Source data |
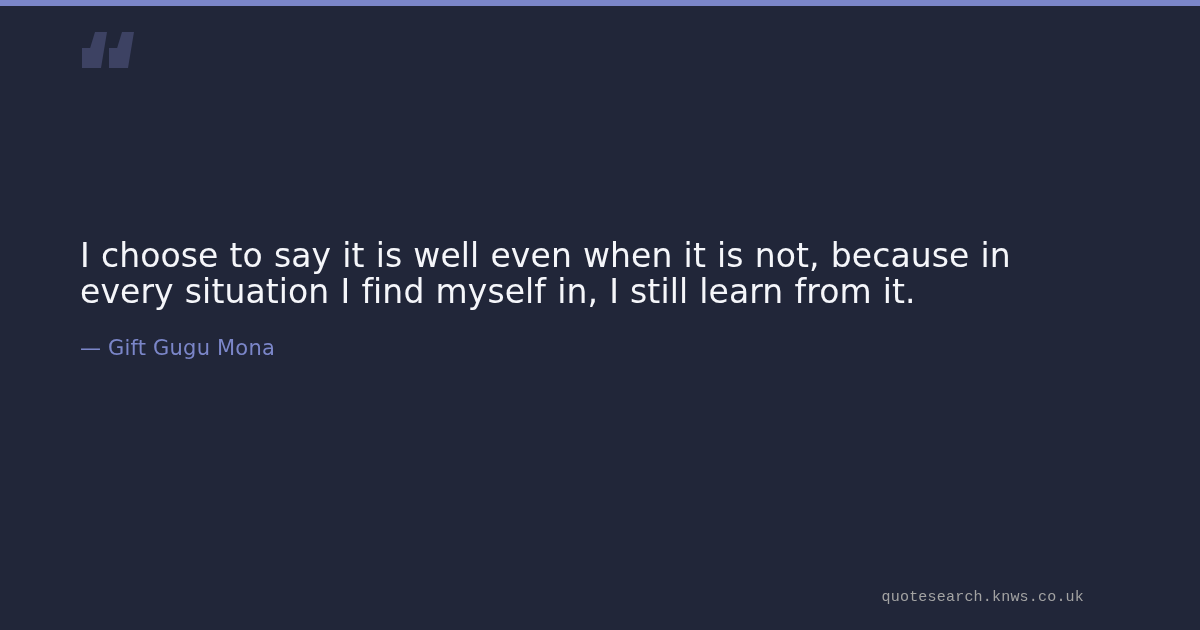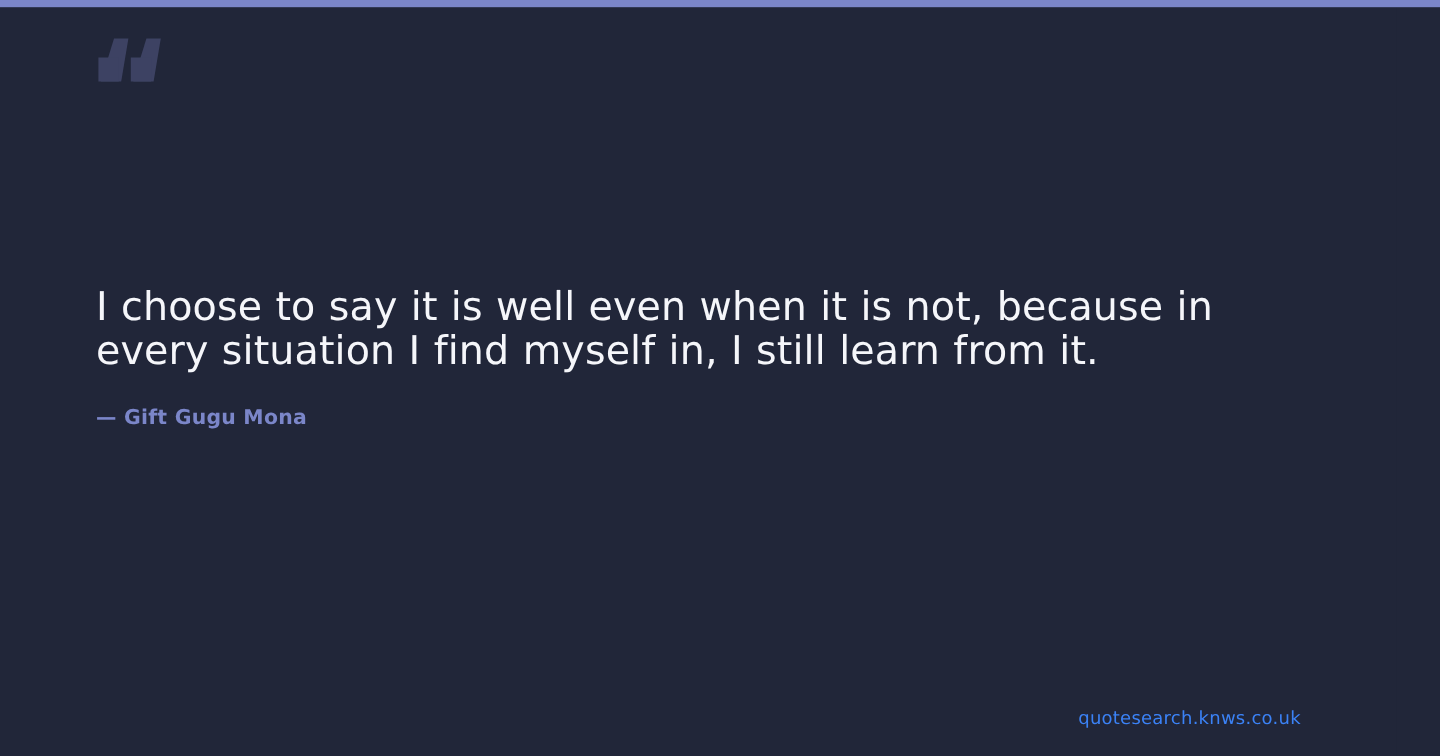--- a/index.html
+++ b/index.html
@@ -61,37 +61,38 @@
     line-height: 36px;
     font-weight: 400;
     letter-spacing: 0.1px;
     word-spacing: 0.5px;
   }
 
   .attribution {
     margin: 0;
     padding-top: 25px;
     color: #7b86c9;
-    font-size: 17px;
+    font-size: 21px;
     line-height: 26px;
-    font-weight: 700;
+    font-weight: 400;
     letter-spacing: 0.2px;
   }
 
   
   .footer {
     position: absolute;
     right: 80px;
     bottom: 22px;
-    color: #3b82f6;
+    color: #a3a3a3;
     font-size: 15px;
     line-height: 20px;
     font-weight: 400;
     letter-spacing: 0.2px;
     text-align: right;
+    font-family: Liberation Mono, monospace;
   }
 </style>
 </head>
 <body>
 
 <div class="quote-card">
 
   <div class="accent-bar"></div>
 
   <div class="quote-mark">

How to complete this task | Set down all the entries above verbatim, and include none of the pictures.

Solution to this exercise |
--- a/index.html
+++ b/index.html
@@ -61,37 +61,38 @@
     line-height: 36px;
     font-weight: 400;
     letter-spacing: 0.1px;
     word-spacing: 0.5px;
   }
 
   .attribution {
     margin: 0;
     padding-top: 25px;
     color: #7b86c9;
-    font-size: 17px;
+    font-size: 21px;
     line-height: 26px;
-    font-weight: 700;
+    font-weight: 400;
     letter-spacing: 0.2px;
   }
 
   
   .footer {
     position: absolute;
     right: 80px;
     bottom: 22px;
-    color: #3b82f6;
+    color: #a3a3a3;
     font-size: 15px;
     line-height: 20px;
     font-weight: 400;
     letter-spacing: 0.2px;
     text-align: right;
+    font-family: Liberation Mono, monospace;
   }
 </style>
 </head>
 <body>
 
 <div class="quote-card">
 
   <div class="accent-bar"></div>
 
   <div class="quote-mark">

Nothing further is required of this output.